KiCAD is a very nice EDA software, but it try to avoid copying blocks from a schematic to another (from different projects in this case).

Don’t worry! There is a way to you do that:

1) Select the block you want to copy;
2) Using the right mouse button select: "Save Block";
3) Insert a Hierarchical Sheet: menu Place -> Hierarchical Sheet;
4) Choose a "File name" for new sheet and click OK;
5) Press ESC and double click over the Hierarchical Sheet block;
6) Past (Ctrl+V) the saved block in this new sheet, save and close;
7) Open the other schematic where you want to include this block and import it:
   File -> Import Schematic Sheet Content

It might be easier, but KiCAD folks want to avoid users to mess.

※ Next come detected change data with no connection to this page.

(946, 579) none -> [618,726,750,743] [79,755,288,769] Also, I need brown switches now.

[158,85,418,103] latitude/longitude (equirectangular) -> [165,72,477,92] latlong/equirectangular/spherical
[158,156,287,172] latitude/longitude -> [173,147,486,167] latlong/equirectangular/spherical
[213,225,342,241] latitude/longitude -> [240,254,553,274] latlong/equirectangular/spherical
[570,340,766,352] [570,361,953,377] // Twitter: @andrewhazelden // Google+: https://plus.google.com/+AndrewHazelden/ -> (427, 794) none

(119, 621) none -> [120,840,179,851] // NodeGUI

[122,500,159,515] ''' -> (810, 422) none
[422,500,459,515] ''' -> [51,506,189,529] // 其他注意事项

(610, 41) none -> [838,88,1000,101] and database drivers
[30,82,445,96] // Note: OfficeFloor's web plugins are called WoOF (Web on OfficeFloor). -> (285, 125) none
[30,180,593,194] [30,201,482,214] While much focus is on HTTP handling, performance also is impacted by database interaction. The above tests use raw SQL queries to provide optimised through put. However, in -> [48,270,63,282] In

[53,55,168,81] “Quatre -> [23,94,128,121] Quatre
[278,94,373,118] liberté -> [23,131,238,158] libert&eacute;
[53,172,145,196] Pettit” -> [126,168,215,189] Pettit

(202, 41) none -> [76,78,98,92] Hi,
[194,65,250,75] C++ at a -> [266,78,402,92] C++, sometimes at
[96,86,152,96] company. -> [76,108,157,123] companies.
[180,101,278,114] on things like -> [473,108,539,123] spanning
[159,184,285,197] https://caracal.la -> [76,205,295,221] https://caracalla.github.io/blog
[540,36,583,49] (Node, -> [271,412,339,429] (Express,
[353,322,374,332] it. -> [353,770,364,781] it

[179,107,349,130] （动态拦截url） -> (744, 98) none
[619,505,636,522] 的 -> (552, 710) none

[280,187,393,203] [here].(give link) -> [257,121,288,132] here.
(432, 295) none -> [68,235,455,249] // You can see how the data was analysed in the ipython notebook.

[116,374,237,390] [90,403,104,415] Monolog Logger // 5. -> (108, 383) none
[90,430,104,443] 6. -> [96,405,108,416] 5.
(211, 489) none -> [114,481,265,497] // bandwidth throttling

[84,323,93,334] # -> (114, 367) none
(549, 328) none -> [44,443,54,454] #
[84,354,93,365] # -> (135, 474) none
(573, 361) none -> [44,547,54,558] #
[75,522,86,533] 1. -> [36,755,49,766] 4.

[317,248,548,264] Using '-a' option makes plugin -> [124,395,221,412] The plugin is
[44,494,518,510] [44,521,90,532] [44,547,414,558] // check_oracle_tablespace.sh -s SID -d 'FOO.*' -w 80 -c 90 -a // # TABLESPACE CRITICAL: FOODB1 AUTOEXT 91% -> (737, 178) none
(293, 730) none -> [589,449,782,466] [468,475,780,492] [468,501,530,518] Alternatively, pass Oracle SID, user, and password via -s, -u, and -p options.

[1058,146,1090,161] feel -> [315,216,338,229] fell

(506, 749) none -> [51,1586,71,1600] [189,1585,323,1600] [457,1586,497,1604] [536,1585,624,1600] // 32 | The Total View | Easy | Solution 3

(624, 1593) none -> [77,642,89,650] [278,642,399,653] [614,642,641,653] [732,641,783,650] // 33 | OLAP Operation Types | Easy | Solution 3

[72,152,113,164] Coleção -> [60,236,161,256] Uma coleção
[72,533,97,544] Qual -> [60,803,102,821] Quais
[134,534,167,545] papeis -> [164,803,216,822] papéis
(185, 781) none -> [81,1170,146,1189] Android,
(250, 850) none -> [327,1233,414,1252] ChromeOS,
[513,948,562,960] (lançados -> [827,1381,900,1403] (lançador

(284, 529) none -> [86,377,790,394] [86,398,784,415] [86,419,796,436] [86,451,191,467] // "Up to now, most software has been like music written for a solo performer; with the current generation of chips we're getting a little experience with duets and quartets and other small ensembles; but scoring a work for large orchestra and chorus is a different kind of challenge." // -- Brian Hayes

Compiling KiCAD from source code on Debian Sid

These are the steps I did to compile KiCAD on Debian 8 Sid:

Download the source code:

$ git clone https://github.com/KiCad/kicad-source-mirror

Create a build directory:

$ cd kicad-source-mirror/
$ mkdir -p build/release
$ cd build/release

Install the dependences:

$ sudo apt-get install libwxbase3.0-dev libwxgtk3.0-dev libgl1-mesa-dev libglew-dev libglm-dev libcurl4-openssl-dev libboost-dev libboost-thread-dev libboost-system-dev libboost-context-dev libssl-dev wx-common libpython-dev python-wxgtk3.0-dev swig3.0

//create a symbolic link to pretend be swig2.0 for cmake:
$ sudo ln -s /usr/bin/swig3.0 /usr/bin/swig2.0

Execute the cmake configuration:

$ cmake -DCMAKE_BUILD_TYPE=Release  -DKICAD_SCRIPTING=ON -DKICAD_SCRIPTING_MODULES=ON -DKICAD_SCRIPTING_WXPYTHON=ON ../../
$ make
$ sudo checkinstall

Done! Now we have a cutting-edge KiCAD version installed on our system!